ATLANTA — Seven people filed a federal class-action lawsuit April 22 challenging Georgia’s ban on same-sex “marriage.”
The suit, by three gay couples and a woman who was unable to get recognized on the state death certificate when her same-sex spouse died, makes Georgia the last Southern state to face a challenge to its ban on gay “marriage.”
There are 65 pending lawsuits in federal courts of appeal, federal district courts and state courts challenging marriage laws in 30 states and Puerto Rico, according to Lambda Legal, the national legal group seeking full recognition of the legal rights of lesbians, gay men, bisexuals and transgender people.
Since the U.S. Supreme Court ruling in June 2013 that struck down the Defense of Marriage Act, federal judges in Michigan, Oklahoma, Texas, Utah and Virginia have ruled that state laws banning same-sex “marriages” were unconstitutional; those decisions are being appealed.

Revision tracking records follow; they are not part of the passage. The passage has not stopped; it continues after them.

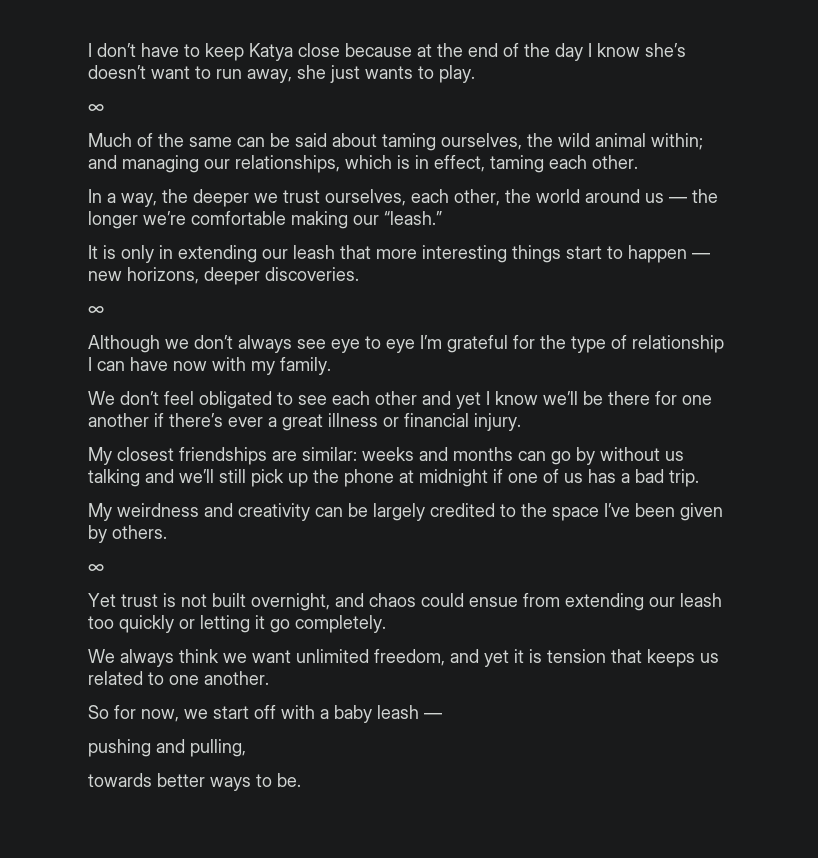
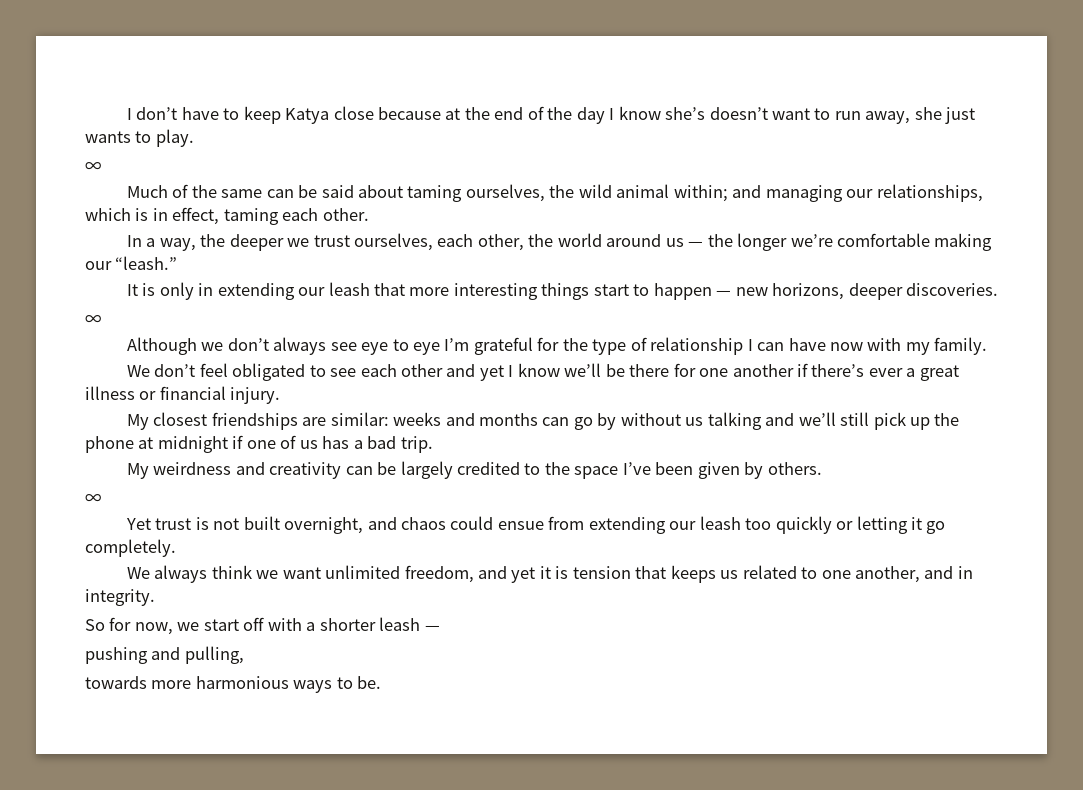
- We always think we want unlimited freedom, and yet it is tension that keeps us related to one another.
+ We always think we want unlimited freedom, and yet it is tension that keeps us related to one another, and in integrity.
- So for now, we start off with a baby leash —
+ So for now, we start off with a shorter leash —
- towards better ways to be.
+ towards more harmonious ways to be.

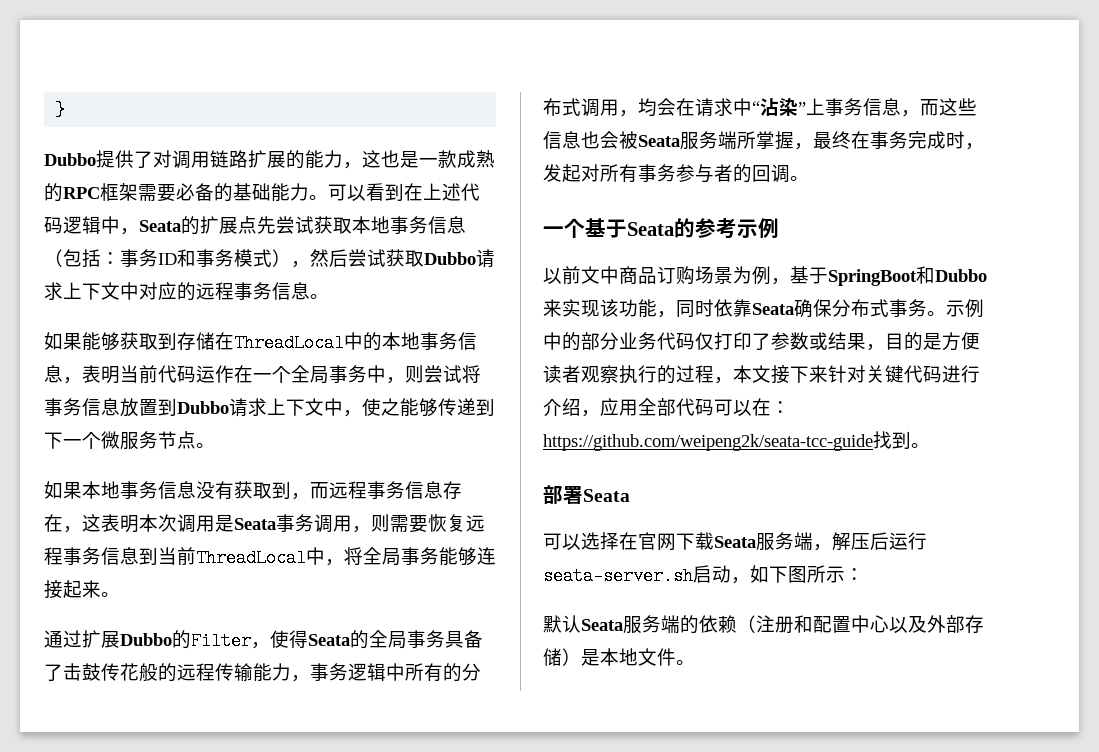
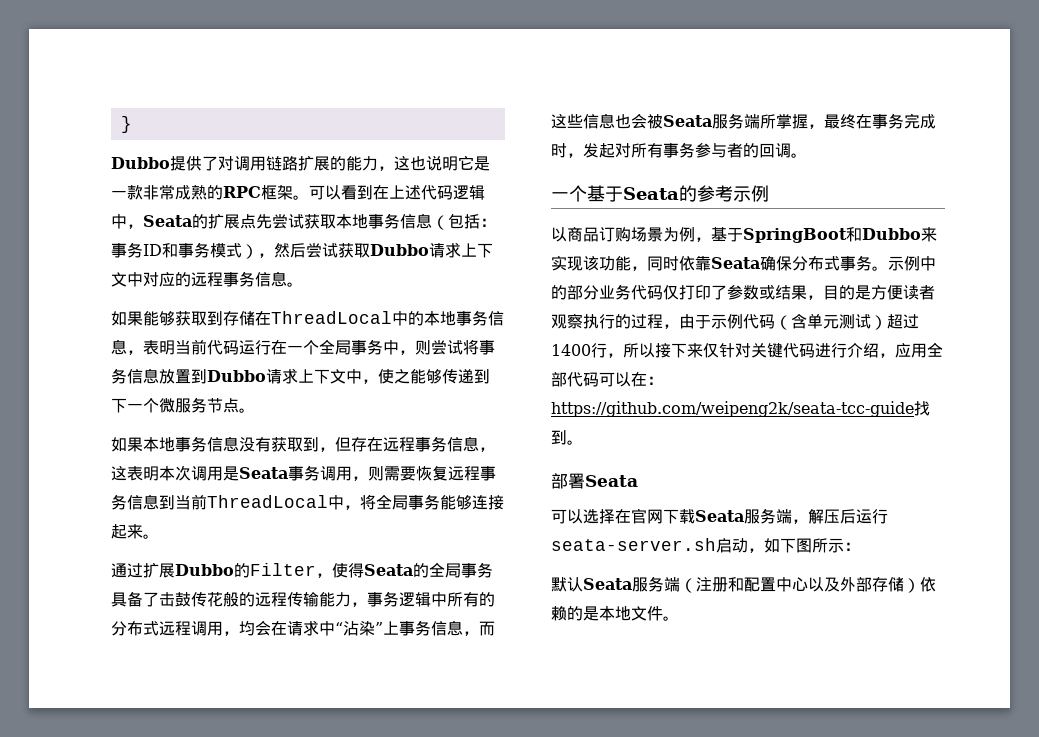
- Dubbo提供了对调用链路扩展的能力，这也是一款成熟的RPC框架需要必备的基础能力。
+ Dubbo提供了对调用链路扩展的能力，这也说明它是一款非常成熟的RPC框架。
- 如果能够获取到存储在ThreadLocal中的本地事务信息，表明当前代码运作在一个全局事务中，则尝试将事务信息放置到Dubbo请求上下文中，使之能够传递到下一个微服务节点。
+ 如果能够获取到存储在ThreadLocal中的本地事务信息，表明当前代码运行在一个全局事务中，则尝试将事务信息放置到Dubbo请求上下文中，使之能够传递到下一个微服务节点。
- 如果本地事务信息没有获取到，而远程事务信息存在，这表明本次调用是Seata事务调用，则需要恢复远程事务信息到当前ThreadLocal中，将全局事务能够连接起来。
+ 如果本地事务信息没有获取到，但存在远程事务信息，这表明本次调用是Seata事务调用，则需要恢复远程事务信息到当前ThreadLocal中，将全局事务能够连接起来。
- 通过扩展Dubbo的Filter，使得Seata的全局事务具备了击鼓传花般的远程传输能力，事务逻辑中所有的分布式调用，均会在请求中“沾染”上事务信息，而这些信息也会被Seata服务端所掌握，最终在事务完成时，发起对所有事务参与者的回调。
+ 通过扩展Dubbo的Filter，使得Seata的全局事务具备了击鼓传花般的远程传输能力，事务逻辑中所有的分布式远程调用，均会在请求中“沾染”上事务信息，而这些信息也会被Seata服务端所掌握，最终在事务完成时，发起对所有事务参与者的回调。
- 以前文中商品订购场景为例，基于SpringBoot和Dubbo来实现该功能，同时依靠Seata确保分布式事务。
+ 以商品订购场景为例，基于SpringBoot和Dubbo来实现该功能，同时依靠Seata确保分布式事务。
- 示例中的部分业务代码仅打印了参数或结果，目的是方便读者观察执行的过程，本文接下来针对关键代码进行介绍，应用全部代码可以在：https://github.com/weipeng2k/seata-tcc-guide找到。
+ 示例中的部分业务代码仅打印了参数或结果，目的是方便读者观察执行的过程，由于示例代码（含单元测试）超过1400行，所以接下来仅针对关键代码进行介绍，应用全部代码可以在：https://github.com/weipeng2k/seata-tcc-guide找到。
- 默认Seata服务端的依赖（注册和配置中心以及外部存储）是本地文件。
+ 默认Seata服务端（注册和配置中心以及外部存储）依赖的是本地文件。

Georgia, where 76 percent of voters ratified a constitutional amendment to prohibit same-sex “marriages” in 2004, was late to the table because “there’s been an attempt to make strategic decisions about the places where we’d have the best chance of success,” Lamda Legal’s senior attorney Tara Borelli said. “But it became clear as time went on that Georgia should be on that list.”
A poll in September 2013 by The Atlanta Journal-Constitution found that 48 percent of Georgians favor gay “marriage” and 43 percent oppose it.